La tua comunicazione è con ROBOT o con UMANI?
Ditemi la verità: durante la vostra giornata tipo, con quanti robot avete a che fare? E con quanti esseri umani?
Perché sapete, mi sono accorto che le persone non sono robot.
Eppure a volte trattiamo le persone come fossero robot.
A me, che sono un essere umano, capita spesso.
Ad esempio quando dico a quello:
Ma possibile! Te l’ho detto 1.000 volte!
E già, perché se ad un robot insegni una cosa e gliela spieghi bene, quello quella cosa lì la fa, sempre uguale, e non c’è pericolo che una volta che si svegli con il piede sbagliato e non la faccia!
E invece l’essere umano no. Glielo puoi anche spiegare 1.000 volte, ma mica è sicuro che quella cosa la farà così.
O che vorrà farla così.
O che riuscirà a farla così.
O che avrà voglia di farla così.
Al mio robot domestico potrei dire:
Allora! Muoviti! Forza! Ho fretta!
E il mio robot domestico l’avrei programmato in modo che se glielo dici così, quella cosa la fa subito, e anche se gli tiro un calcio, la fa lo stesso, e magari mi fa anche un sorriso.
E invece se prendi a calci un alveare, è difficile che ne esca del miele, anzi, magari ti becchi anche qualche bella puntura.
E così quella volta che a quell’altro quella cosa gliel’ho detta in malo modo… accidenti! Mi ci ha mandato…

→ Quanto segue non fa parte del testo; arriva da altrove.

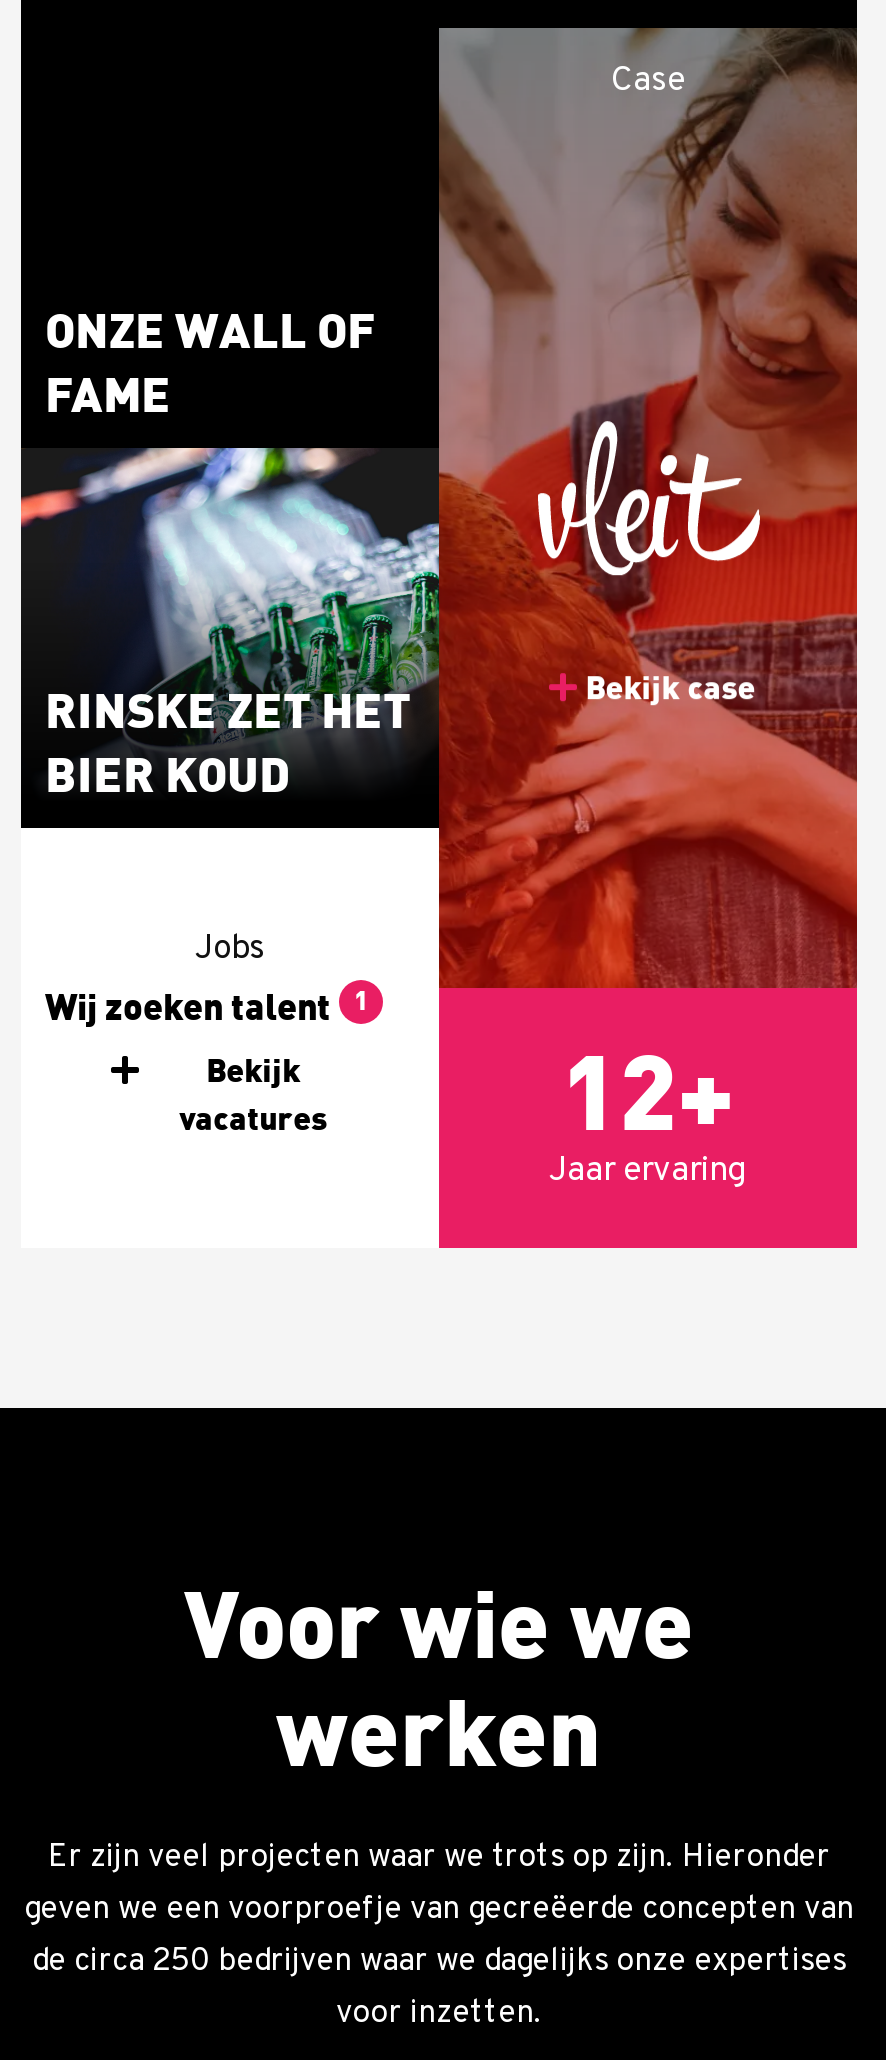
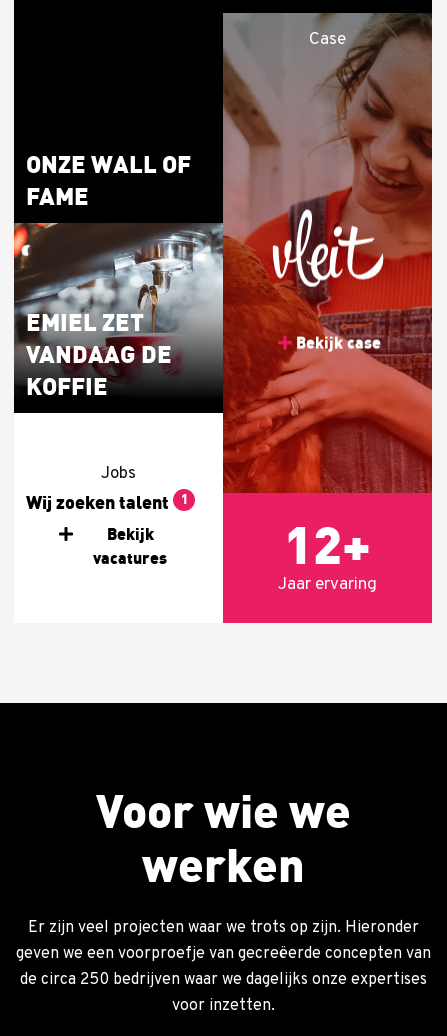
- [image]
- RINSKE ZET HET
- BIER KOUD
+ [image]
+ EMIEL ZET
+ VANDAAG DE
+ KOFFIE
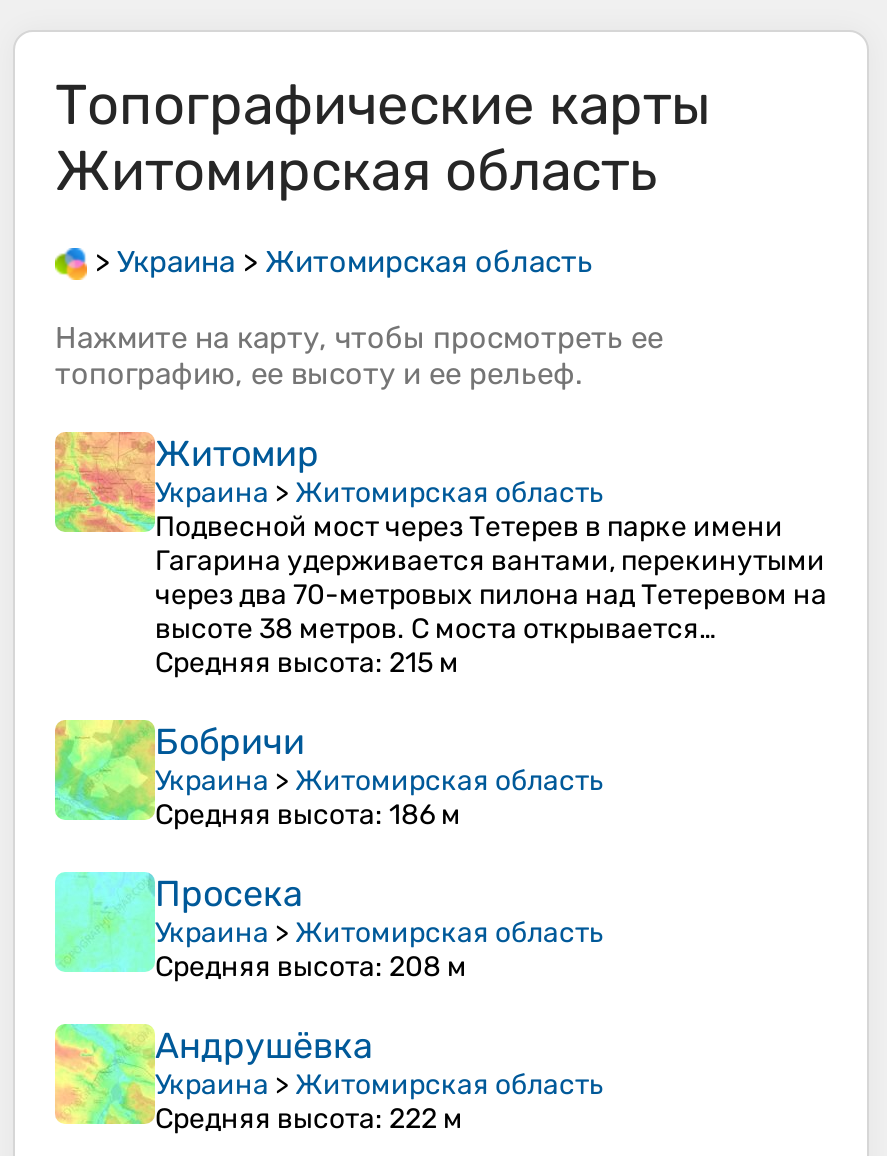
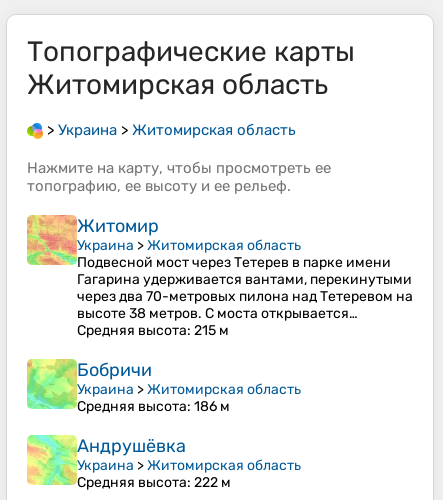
- [image]
- Просека
- Украина > Житомирская область
- Средняя высота: 208 м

E un’altra volta spiegavo a quel robot che non c’era dubbio, avevo ragione io: visto che 2+2 fa 4, mica ha avuto da obiettare.
E invece quell’umano non sono proprio riuscito a convincerlo. Eppure il mio ragionamento non faceva una piega. Ma forse mi ero dimenticato che per convincerlo non potevo parlare solo alla sua testa, dovevo parlare anche al suo cuore. E dovevo anche tenere conto che ha anche una pancia… e che a volte potrebbe anche comandare quella…
Il robot non arriva mai in ritardo, parte quando deve partire per arrivare all’orario giusto. L’essere umano mica è sicuro che arrivi in orario.
Il robot non è mai stanco. L’umano sì, anzi, a volte lo è anche appena sveglio.
E poi c’è anche il robot che sono io. Sì, perché una volta ho provato a trattare anche me da robot. Il robot non ha bisogno di dormire, né di riposare, né di svagarsi. E quella volta il robot che sono io ha rischiato di rompersi, che strano, anzi no: perché anch’io sono un essere umano.
E poi il robot non dice bugie. Non finge.
E invece l’essere umano accusa anche se ha torto, ha paura anche se non c’è niente da temere, progetta, sogna, e magari poi neppure fa ciò che deve fare per realizzare il suo sogno.
Il robot non soffre. L’essere umano, eccome se soffre.
Quindi, in fin dei conti: meglio avere a che fare con robot o con esseri umani?
Con i robot non mai avrò sorprese.
Invece la comunicazione è un fatto umano, per cui non ci sarà mai una regola che vale nel 100% dei casi.
Ci sarà sempre qualcosa che potrà stupirmi, spaventarmi o destabilizzarmi.
Come dice Jovanotti:
Noi siamo l’elemento umano nella macchina, e siamo liberi sotto alle nuvole.
Jovanotti, L’elemento umano
Per questo la comunicazione è viva, vitale, problematica, difficile, mai uguale a se stessa, proprio come ogni essere umano.
E meravigliosa. Come tuo figlio. Come la persona che ami, che a volte ti fa piangere, a volte sorridere. Come il tuo amico che ti abbraccia. Come lo sconosciuto che incontri e che ti sorride.
Quindi: la prossima volta che devi comunicare qualcosa ad una persona, qualsiasi persona, ricorda: non è un robot, è un essere umano.
Le persone felici riescono a comunicare bene con tutti.